Maybe the royals are an anachronism but still they are part of history...even if royalty were to be done away they would continue as ordinary citizens....what was in the past should remain there and let the present royals continue...they do not have blood on their hands

Brett Jaye
Brett Jaye

Royalty and religion in the 21st Century.....no hope for humans.

Phoenicia
Phoenicia

Democracy is not the absence of royalty, but the commitment to treat every person with the respect due to royalty.  For decades, we have witnessed a media warfare between those who believe in royalty and privilege and those who do not.  What if we could realize that royalty is a symbol, when it is used rightly, of the sacred worth of every individual.  Instead of treating non royals or underprivileged people as trash or garbage or dirt, what if we encouraged people to treat others as they would want to be treated, a very old formula, but one that captures both our need to respect figureheads and our need to promote equality.  I pray that every baby has a royal birth...a desire that confronts both pro-choice people who use "abortion" as a code word for mistreating their opponents and, at the same time, confronts those pro-life individuals who are desperately concerned with unborn babies and then refuse to fund basic health, nutrition, and education for poor children once they are born.  There is a place for royalty in the 21st century, seeing every person as the cherished prince or princess they were born to be.  If our religious, government, and media leaders taught us to respect each other, instead of treating our opponents as animals, maybe we could learn to work together to help everyone.  Yesterday, Scientists announced they can now transform salt water to fresh water with an inexpensive, efficient method.  Maybe miracles do happen?

AbrahamYeshuratnam
AbrahamYeshuratnam

A prince is born in 21st century.

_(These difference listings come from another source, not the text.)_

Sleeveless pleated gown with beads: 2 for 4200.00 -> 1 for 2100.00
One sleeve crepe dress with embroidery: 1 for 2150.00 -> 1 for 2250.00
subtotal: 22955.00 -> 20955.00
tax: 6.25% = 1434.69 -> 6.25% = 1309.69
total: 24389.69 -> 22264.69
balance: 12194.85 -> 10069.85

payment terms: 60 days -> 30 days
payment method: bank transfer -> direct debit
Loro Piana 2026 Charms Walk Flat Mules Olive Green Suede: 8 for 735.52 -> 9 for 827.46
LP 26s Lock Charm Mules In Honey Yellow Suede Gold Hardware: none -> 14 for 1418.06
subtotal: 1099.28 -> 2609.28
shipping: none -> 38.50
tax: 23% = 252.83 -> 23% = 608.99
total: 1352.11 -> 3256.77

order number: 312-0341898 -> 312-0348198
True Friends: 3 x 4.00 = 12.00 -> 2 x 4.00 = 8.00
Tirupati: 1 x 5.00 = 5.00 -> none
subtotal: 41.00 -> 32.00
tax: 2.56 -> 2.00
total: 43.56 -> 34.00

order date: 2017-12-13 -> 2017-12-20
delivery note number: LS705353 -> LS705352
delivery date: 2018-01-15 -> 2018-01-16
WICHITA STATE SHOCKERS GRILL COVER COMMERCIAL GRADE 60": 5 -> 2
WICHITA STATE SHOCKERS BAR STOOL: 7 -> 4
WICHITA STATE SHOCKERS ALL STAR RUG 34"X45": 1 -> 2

We read about British kings in Shakespeare's plays. Kings include King Lear, Cymbeline, Richard II, Richard III, Henry IV, Henry V, Henry VI, Henry VIII, King John, Edward IV and Edward V, all kings of England, the King of France in All's Well that Ends Well and the Henry VI plays, the King of Navarre in Love's Labor's Lost, three Scottish kings in Macbeth, Claudius, King of Denmark, Kings of Sicily and Bohemia in The Winter's Tale, and the King of Troy in Troilus and Cressida. As a student, I was fascinated by the acts of Richard II, Macbeth and , of course, Hamlet. Now to the long line of succession, a Prince is born. We welcome him.

AliceWalker
AliceWalker

Congratulations to the parents on their new bundle of joy. Now, i wonder how it would have been received in the media if they had a girl and a bunch of guys were reporting on how they wish it would have been a boy. I think this gets blown out of proportion by everyone to start with, it's definitely a good thing, but lets allow the people some fort of privacy as well.

Ginny Walker
Ginny Walker

umm because I can can...thanks for asking :)

Patti McDoggy
Patti McDoggy

why bother to post here if your so negative?

Patti McDoggy
Patti McDoggy

Why post here if your such a sad sack?? Change your life if your so darn miserable.

Keryn Woo
Keryn Woo

Honestly, I feel sad about the new-born baby who has his life scheduled by some stupid adults.

Ginny Walker
Ginny Walker

aww poor kid born with a silver spoon in his mouth...I feel for him...NOT!

ShamsAci
ShamsAci

Besides welcoming the newborn prince of the UK Royal family I world say:

Who knows the new born prince to the UK royal family would become the king during his lifetime! Whereas, his grandfather as well as his father are already on the line while Prince Charles, the new born prince's grandfather is almost 70.May the UK new born prince be blessed!

- A.R.Shams's Reflection

minstral111
minstral111

@Nzubechukwu Ezeiru You really don't like here.